Diluar itu, peternak kadang-kadang ambil langkah efisiensi yang salah, yang malah semakin bikin runyam. Umpamanya, lantaran harga pakan yang selalu merangkak, peternak pilih pakan yang lebih murah atau mengolah sendiri dengan kwalitas rendah. Atau, dengan argumen efisiensi mengaplikasikan penghematan gas atau pemanas, hingga kwalitas brooding kurang baik. “Suhu brooder di tiap-tiap daerah semestinya sesuai dengan keadaan lingkungan di tempat peternakan. Umpamanya di daerah Bandung Selatan yang suhunya dingin suhu brooding mesti tinggi, seputar 31 – 32 0C, ” kata Sigit.
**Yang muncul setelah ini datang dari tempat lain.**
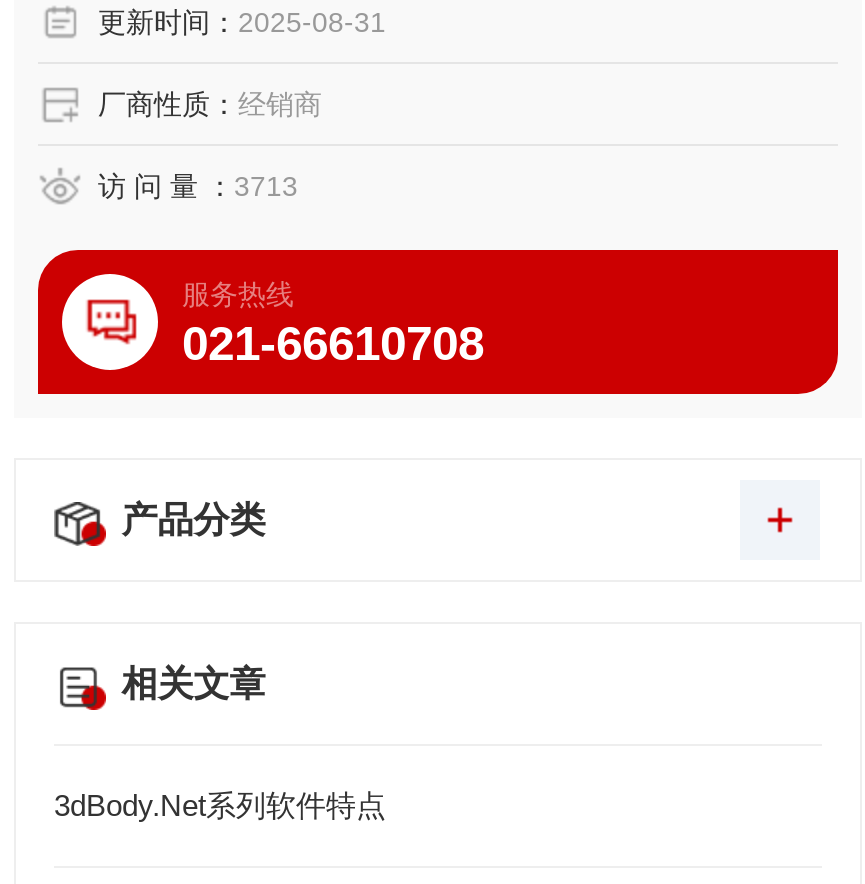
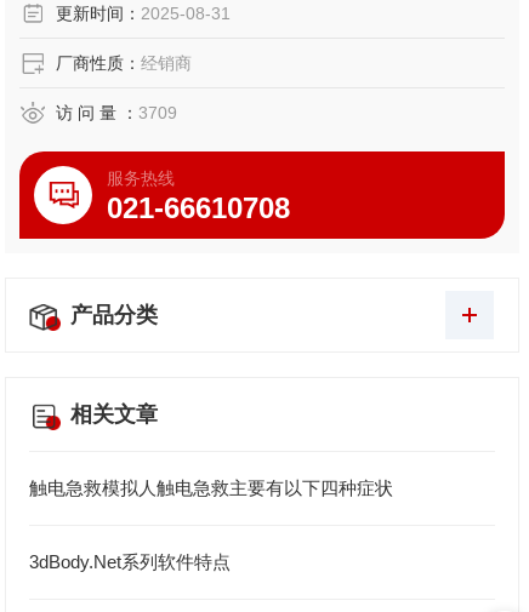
[98,170,298,202] 访 问 量 ：3713 -> [56,103,177,122] 访 问 量 ：3709
none -> [29,477,393,498] 触电急救模拟人触电急救主要有以下四种症状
Agak tidak sama, Technical Service Manager PT Lohmann Animal Health Indonesia, Lusiana Rismorini menyampaikan, masalah gumboro yang berdiri dengan sendiri (tunggal) menyusut dari th. ke th., walau nampak namun tak terlampau penting. Meski sekali, ia juga menyebutkan kemunculan gumboro lantaran ada aspek immunosupresi, yang bisa dicetuskan dari cemaran mikotoksin atau penyakit CAV (Chicken Anemia Virus).